Not enough of that. It was also believed that the pressure of the bicycle saddle on the woman’s stomach causes infertility and that cycling during pregnancy could lead to birth defects and problems with breastfeeding.
This is of course nonsense. But it is an example of how a few loud voices can cause great concern about health problems resulting from technological advances, a group of researchers writes in an article published in the New Zealand Medical Journal.
They also describe two other similar technology panics. How early telephone operators were warned that they were at risk of telephone tinnitus (symptoms included nervous hypersensitivity with buzzing in the ear, dizziness and neuralgic pain, according to an 1889 article in the British Medical Journal). And the strange diagnosis of railway spine (“railway spine”), which was said to have affected many early train travelers and was thought to have caused chronic pain and other ailments.
The researchers believe there is a pattern in how these pseudomedical diagnoses have become accepted by (at least some of the) public. A few alarmists who, often with the authority of a doctor, issued exaggerated warnings, and the newspapers happily picked up on them and spread them among the population.

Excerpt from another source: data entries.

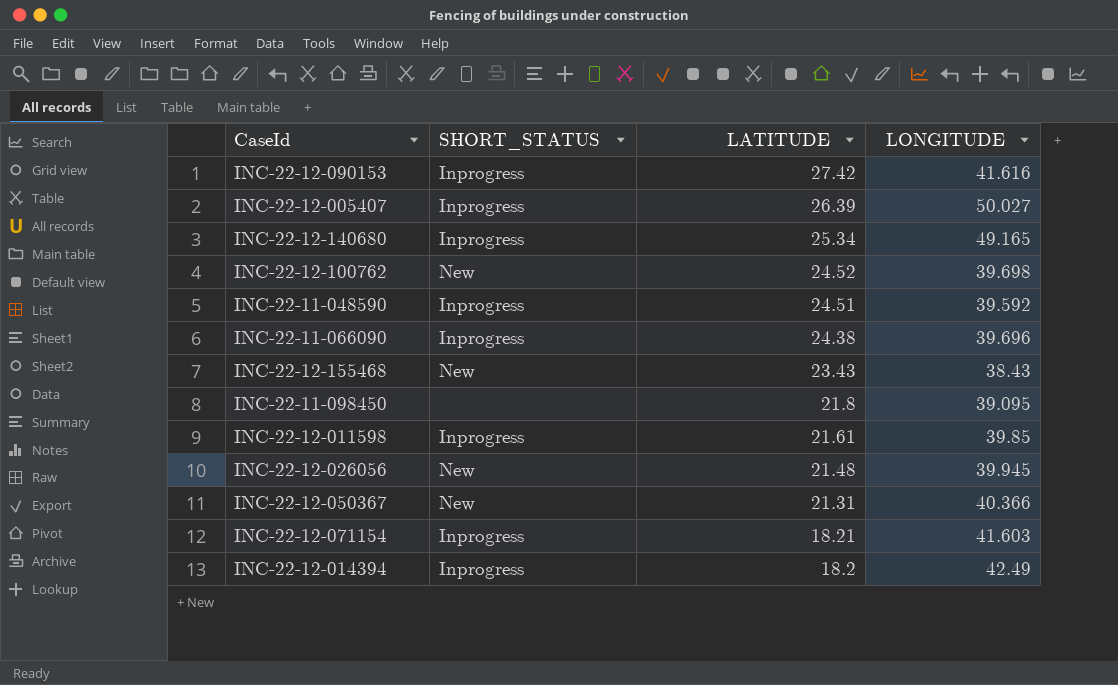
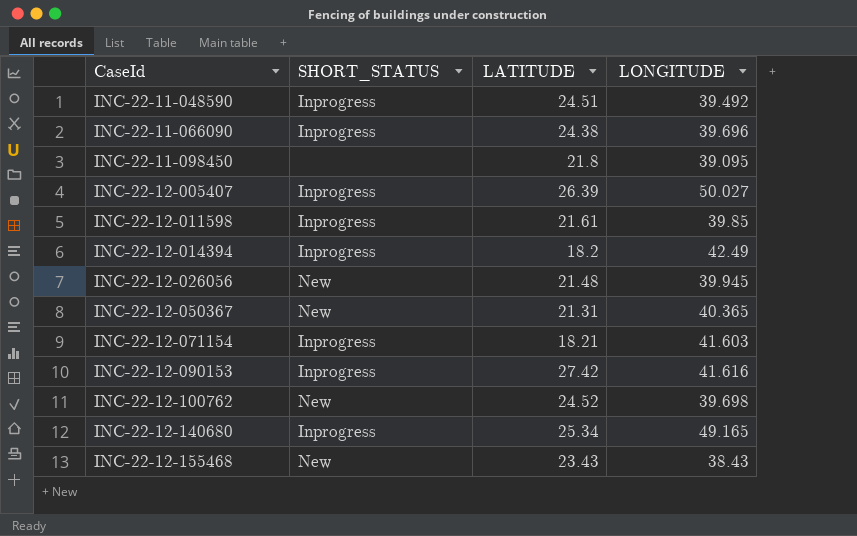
row order: LATITUDE descending -> CaseId ascending
INC-22-11-048590 | LONGITUDE: 39.592 -> 39.492
INC-22-12-050367 | LONGITUDE: 40.366 -> 40.365

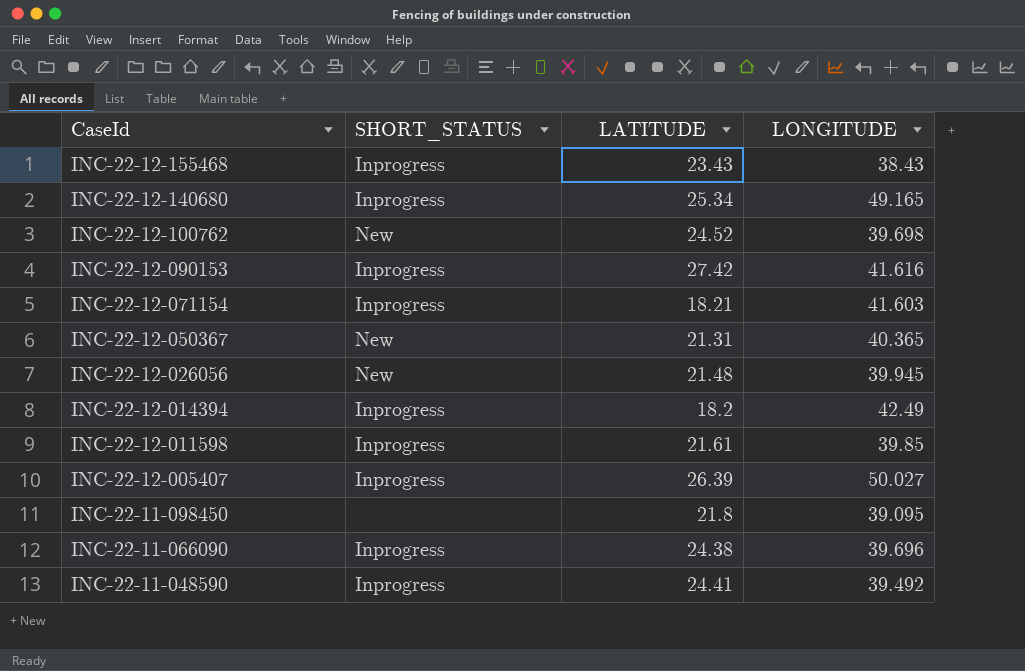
row order: CaseId ascending -> CaseId descending
INC-22-12-155468 | SHORT_STATUS: New -> Inprogress
INC-22-11-048590 | LATITUDE: 24.51 -> 24.41

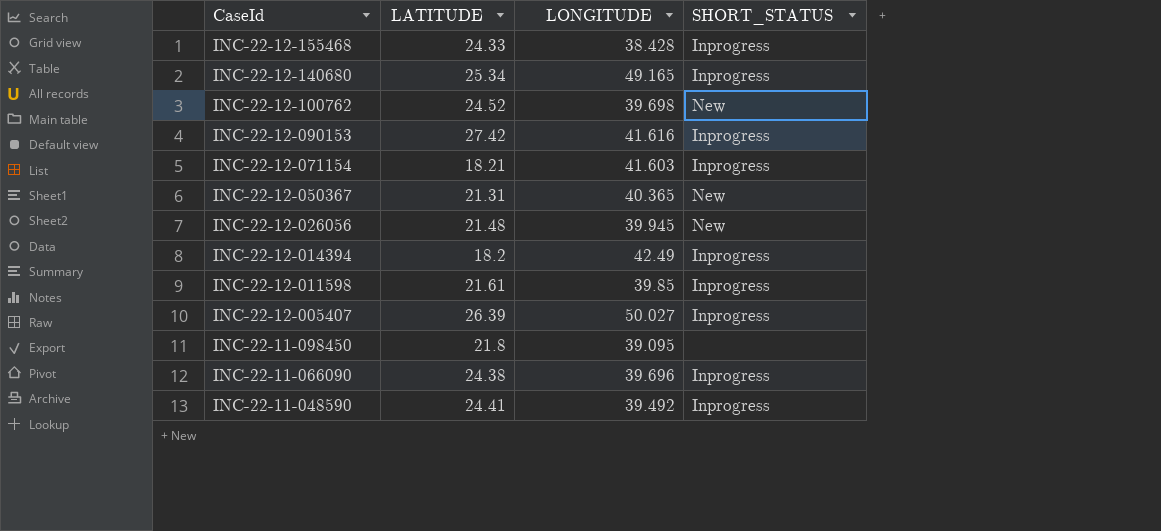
column SHORT_STATUS | position: 2 -> 4
INC-22-12-155468 | LATITUDE: 23.43 -> 24.33
INC-22-12-155468 | LONGITUDE: 38.43 -> 38.428

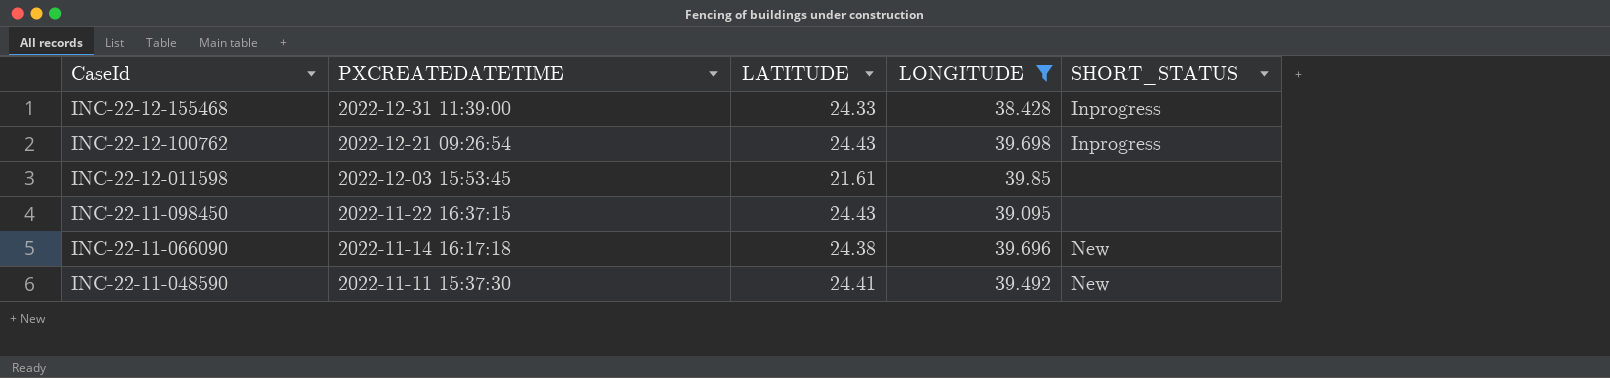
filter: none -> LONGITUDE <= 39.85
column PXCREATEDATETIME | position: none -> 2
INC-22-12-100762 | LATITUDE: 24.52 -> 24.43
INC-22-12-100762 | SHORT_STATUS: New -> Inprogress
INC-22-12-011598 | SHORT_STATUS: Inprogress -> none
INC-22-11-098450 | LATITUDE: 21.8 -> 24.43
INC-22-11-066090 | SHORT_STATUS: Inprogress -> New
INC-22-11-048590 | SHORT_STATUS: Inprogress -> New

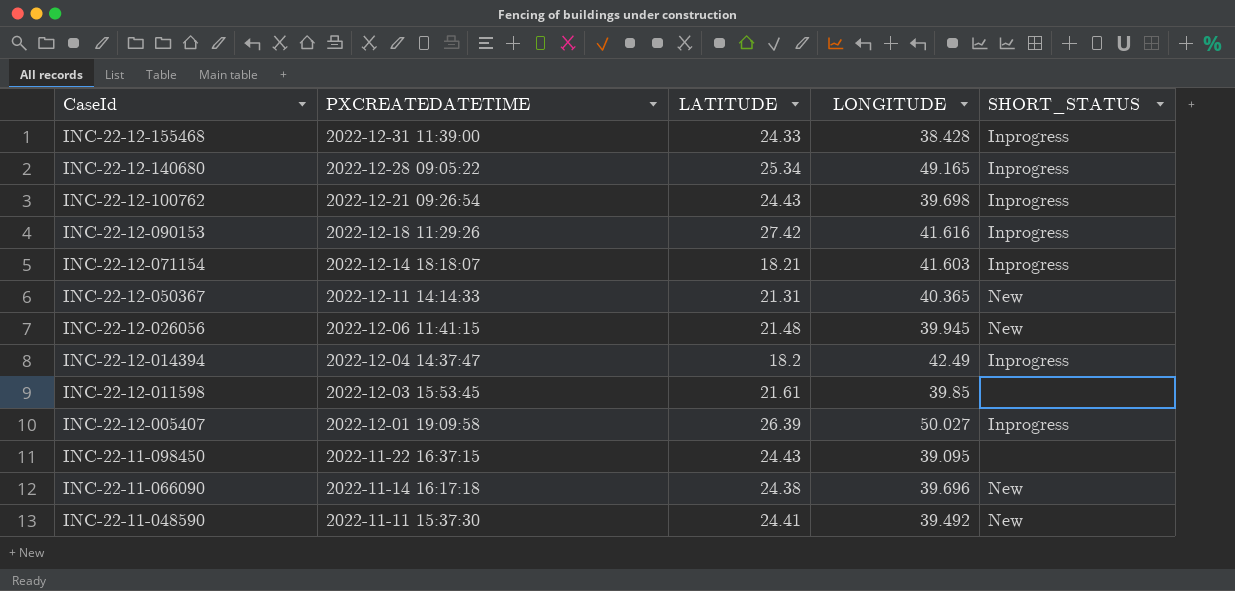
filter: LONGITUDE <= 39.85 -> none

Patterns repeat themselves to this daysay the researchers. They point out that new technological advances are still accompanied by medical misinformation; For example, cell phones and Wi-Fi networks can cause radiation sickness, people can be hypersensitive to signals from 5G towers, and there are countless, very different symptoms said to be caused by living near wind turbines.
But today, of course, thanks to social media, myths spread faster and it no longer requires the same degree of doctorate or the weight of a publication to have an impact. How should these modern equivalents of bicycle faces be treated?
The researchers behind the article call for compassion. They believe that doctors should acknowledge, not dismiss, their patients’ concerns, even if they are unfounded. But at the same time, they can use historical examples such as the bicycle face to illustrate how much fear has always been faced in the face of new, difficult-to-understand phenomena.
They also invite you to increased collaboration between healthcare providers, researchers and social media companies and suggests that informative videos from credible sources should be prioritized in the search results of those seeking medical information.
But on one point I wonder whether the researchers are right when they dismiss one diagnosis as made up: bicycle madness. It is described as a chronic psychosis that causes an unnatural obsession with cycling, leading to an increased willingness to take risks. I don’t know what it was like in the 19th century, but I think I’ve almost been hit by Lycra-clad cycling maniacs once or twice in modern times.